In the data that follows, every line containing the word "decoration" should be returned.

*DATASET EXCERPTS*
──────────
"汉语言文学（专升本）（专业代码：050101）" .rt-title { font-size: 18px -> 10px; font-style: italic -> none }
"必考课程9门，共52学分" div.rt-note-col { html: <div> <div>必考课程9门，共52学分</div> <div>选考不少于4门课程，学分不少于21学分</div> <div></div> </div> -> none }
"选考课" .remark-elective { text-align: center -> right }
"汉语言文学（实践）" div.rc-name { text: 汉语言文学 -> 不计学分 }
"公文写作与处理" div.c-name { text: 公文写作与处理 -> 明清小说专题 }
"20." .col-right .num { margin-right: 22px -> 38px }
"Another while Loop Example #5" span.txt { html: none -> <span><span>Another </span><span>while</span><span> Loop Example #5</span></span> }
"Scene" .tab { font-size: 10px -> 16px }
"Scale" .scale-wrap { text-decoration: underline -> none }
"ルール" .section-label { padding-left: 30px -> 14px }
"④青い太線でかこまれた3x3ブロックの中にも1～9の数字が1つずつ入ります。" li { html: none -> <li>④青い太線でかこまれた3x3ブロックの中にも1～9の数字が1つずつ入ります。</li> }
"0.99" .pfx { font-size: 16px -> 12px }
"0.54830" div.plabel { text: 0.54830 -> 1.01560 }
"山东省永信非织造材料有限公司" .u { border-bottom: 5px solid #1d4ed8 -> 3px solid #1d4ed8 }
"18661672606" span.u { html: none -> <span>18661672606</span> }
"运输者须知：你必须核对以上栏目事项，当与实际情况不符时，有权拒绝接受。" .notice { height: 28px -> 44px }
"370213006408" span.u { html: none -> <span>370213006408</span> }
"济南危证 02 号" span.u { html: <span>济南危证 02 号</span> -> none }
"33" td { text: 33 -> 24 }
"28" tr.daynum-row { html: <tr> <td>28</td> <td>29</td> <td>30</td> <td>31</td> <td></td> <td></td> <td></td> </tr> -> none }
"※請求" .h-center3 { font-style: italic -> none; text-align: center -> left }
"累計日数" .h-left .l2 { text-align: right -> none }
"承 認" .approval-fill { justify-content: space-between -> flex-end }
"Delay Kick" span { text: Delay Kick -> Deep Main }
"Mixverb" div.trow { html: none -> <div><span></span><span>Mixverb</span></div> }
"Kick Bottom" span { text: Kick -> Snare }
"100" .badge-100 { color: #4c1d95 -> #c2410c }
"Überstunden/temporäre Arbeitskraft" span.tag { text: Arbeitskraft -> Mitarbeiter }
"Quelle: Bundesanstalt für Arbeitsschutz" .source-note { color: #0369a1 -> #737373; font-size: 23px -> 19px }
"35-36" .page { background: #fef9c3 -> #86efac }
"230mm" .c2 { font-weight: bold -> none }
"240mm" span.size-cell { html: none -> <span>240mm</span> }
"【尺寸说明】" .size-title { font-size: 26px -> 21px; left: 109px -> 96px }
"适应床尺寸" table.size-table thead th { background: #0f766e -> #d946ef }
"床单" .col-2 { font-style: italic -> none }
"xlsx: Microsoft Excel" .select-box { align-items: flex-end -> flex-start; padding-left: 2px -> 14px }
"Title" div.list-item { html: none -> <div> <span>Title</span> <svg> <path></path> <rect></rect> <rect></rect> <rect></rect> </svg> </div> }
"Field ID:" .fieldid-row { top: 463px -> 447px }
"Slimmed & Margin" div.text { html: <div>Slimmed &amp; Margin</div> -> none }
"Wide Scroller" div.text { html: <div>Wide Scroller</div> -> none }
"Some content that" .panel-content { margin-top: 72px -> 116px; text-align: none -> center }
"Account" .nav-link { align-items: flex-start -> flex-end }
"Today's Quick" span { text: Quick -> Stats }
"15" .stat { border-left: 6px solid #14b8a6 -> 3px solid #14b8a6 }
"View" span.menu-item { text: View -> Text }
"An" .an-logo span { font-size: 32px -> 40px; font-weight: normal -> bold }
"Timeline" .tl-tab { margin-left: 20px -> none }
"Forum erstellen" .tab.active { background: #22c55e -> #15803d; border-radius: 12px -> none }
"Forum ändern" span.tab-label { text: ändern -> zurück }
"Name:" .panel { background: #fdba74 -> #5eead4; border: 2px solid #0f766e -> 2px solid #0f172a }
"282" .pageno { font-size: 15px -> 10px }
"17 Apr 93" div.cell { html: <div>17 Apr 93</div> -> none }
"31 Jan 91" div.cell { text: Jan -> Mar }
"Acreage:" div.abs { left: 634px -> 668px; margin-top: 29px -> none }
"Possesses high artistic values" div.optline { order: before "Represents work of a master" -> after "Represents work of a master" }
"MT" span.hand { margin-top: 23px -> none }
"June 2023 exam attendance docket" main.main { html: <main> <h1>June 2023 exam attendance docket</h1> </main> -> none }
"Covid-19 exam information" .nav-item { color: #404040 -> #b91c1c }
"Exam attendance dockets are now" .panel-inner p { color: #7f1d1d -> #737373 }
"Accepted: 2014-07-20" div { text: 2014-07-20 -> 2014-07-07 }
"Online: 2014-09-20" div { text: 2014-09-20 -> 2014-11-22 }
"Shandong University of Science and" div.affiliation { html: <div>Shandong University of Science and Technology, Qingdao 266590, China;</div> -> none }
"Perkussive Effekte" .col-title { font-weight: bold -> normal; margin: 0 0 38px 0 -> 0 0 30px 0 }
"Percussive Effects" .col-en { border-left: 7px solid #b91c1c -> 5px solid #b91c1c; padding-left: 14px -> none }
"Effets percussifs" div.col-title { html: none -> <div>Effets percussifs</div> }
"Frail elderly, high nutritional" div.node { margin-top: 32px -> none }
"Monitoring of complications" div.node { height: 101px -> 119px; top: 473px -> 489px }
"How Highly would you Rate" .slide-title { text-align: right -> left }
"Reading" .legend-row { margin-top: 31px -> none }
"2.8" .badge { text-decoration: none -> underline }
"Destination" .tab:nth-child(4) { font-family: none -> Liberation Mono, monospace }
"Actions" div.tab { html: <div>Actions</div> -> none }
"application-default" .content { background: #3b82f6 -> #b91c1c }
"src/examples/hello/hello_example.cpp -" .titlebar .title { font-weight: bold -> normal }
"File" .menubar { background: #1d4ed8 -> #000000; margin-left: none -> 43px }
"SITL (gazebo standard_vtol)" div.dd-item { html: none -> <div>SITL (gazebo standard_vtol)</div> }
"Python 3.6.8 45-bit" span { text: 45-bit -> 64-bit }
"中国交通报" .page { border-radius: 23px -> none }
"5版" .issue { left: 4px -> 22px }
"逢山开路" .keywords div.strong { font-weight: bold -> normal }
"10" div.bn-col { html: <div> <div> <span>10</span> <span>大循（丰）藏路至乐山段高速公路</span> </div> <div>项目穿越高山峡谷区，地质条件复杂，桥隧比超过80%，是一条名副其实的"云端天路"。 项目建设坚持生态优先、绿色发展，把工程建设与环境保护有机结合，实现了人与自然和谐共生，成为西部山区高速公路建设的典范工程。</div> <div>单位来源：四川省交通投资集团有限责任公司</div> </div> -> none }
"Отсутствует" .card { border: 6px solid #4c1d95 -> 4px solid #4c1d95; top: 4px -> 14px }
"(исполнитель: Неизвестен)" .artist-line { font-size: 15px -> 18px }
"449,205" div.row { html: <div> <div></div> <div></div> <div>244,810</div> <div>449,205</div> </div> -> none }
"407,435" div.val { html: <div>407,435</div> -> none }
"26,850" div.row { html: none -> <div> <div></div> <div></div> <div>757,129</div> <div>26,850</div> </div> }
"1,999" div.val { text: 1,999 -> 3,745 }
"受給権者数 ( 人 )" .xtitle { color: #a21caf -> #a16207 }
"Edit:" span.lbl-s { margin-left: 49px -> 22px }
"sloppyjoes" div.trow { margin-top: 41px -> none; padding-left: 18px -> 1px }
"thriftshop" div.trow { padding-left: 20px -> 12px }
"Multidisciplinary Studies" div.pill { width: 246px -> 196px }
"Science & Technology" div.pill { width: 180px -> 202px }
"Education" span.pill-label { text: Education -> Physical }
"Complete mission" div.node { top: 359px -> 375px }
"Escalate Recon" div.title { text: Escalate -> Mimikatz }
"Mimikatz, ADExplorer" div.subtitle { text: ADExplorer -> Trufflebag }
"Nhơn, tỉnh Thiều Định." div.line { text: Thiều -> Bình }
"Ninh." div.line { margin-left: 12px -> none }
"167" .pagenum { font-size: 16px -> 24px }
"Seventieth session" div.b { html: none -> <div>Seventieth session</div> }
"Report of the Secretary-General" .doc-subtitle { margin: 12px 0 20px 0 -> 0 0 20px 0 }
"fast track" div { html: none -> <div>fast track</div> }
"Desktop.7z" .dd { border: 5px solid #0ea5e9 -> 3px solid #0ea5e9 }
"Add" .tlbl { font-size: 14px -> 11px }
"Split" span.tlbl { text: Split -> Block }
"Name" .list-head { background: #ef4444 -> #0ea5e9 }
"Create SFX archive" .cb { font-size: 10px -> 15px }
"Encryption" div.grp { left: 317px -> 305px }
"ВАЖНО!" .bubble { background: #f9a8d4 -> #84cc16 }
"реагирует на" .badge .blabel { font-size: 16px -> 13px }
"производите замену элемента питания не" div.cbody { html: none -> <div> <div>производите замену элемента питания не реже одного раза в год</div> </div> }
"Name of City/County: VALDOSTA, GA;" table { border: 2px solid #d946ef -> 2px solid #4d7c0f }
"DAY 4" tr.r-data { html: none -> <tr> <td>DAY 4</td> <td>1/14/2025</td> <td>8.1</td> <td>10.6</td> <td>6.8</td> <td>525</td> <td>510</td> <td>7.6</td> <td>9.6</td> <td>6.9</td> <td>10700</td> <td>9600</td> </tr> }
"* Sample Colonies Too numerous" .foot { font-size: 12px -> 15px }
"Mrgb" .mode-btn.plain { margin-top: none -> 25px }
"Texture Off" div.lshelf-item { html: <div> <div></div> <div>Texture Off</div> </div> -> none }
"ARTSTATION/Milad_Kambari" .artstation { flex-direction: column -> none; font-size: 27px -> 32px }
──────────
*SOLUTION FOR THIS TASK*
"Scale" .scale-wrap { text-decoration: underline -> none }
"2.8" .badge { text-decoration: none -> underline }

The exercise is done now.